The below shown Zambezi CPU is the first generation of a new processor family (15h) from AMD.  Some of the specs :

  • Die size 315mm² ,Transistor count 1.2 billion transistors
  • 128Kb of Level 1 Cache, 16Kb/Core , 64-byte cacheline, 4-way associative, write-through
  • Total of 8MB of Level 2 cache, in fact 2MB per Bulldozer module, 64-byte cacheline, 16-way associative
  • Integrated Northbridge which controls 8MB of Level 3 cache, 64-byte cacheline, 16 way associative
  • Two 72-bit wide DDR3 memory channels
  • Four 16-bit receive/16-bit transmit Hypertransport links

 

 

The AMD engineers looked for a way to optimise the core power and area. Having analysed todays programs, they want to achieve maximum bandwith accross the different cores. The idea to tackle it all was to design a CPU with dual core building blocks (our Bulldozer modules) to effectively optimise the use of resources within the processor. Yet keeping the die size of each block well within limits.

 

 

The Floating point unit also has undergone a complete re-design. New instructions have been added and the redesign was required to allow sharing between the cores. There are two 128-bit FMACs shared per module, allowing two 128-bit instruction per core or one 256-bit instruction per dual core module.

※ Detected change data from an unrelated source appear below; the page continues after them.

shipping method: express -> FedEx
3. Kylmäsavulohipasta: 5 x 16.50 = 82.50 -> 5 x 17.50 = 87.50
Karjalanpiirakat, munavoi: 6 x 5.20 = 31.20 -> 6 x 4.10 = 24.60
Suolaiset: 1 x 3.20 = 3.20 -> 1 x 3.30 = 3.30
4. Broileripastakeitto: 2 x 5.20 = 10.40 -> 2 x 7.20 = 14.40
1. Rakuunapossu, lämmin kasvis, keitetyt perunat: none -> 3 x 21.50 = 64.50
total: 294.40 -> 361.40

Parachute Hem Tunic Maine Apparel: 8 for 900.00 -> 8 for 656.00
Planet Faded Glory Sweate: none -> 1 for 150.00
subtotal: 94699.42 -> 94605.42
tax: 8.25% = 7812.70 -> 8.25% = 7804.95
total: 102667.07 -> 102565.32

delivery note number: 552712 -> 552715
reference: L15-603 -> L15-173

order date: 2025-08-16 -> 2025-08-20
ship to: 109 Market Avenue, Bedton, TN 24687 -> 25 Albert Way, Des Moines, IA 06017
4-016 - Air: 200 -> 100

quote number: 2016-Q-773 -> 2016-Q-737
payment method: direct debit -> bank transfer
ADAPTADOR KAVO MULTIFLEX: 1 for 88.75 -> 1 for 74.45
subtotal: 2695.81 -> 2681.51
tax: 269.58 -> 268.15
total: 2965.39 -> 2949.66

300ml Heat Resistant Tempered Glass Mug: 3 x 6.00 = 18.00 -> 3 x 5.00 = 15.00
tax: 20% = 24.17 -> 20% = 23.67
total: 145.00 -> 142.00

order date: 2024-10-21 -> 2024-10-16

With Thuban we already saw the implementation of the Turbo mode. Depending on the TDP (Thermal Design Power ) it gave a nice boost in calculating power. AMD has gone one step beyond and went for either a max core or max frequency Turbo setting. Doesn't sound complicated does it.

  • Max core : turbos all the cores, staying below the TDP : max plus 300mhz, 3900Mhz for the reviewed CPU.
  • Max frequency : increases frequency on half the cores. Usually activated on light threaded apps, max plus 600Mhz for our FX-8150, so 4.2Ghz.

 

 

      

 

I hope you are still with me and are ready to see how this puppy performs in our usual test suite. As always manufacturers want the reviewer to use favourable tests/hardware. As stubborn as always we use what we have and are comon to work with. Here are some shots of the in the press kit included Asus Crosshair V motherboard.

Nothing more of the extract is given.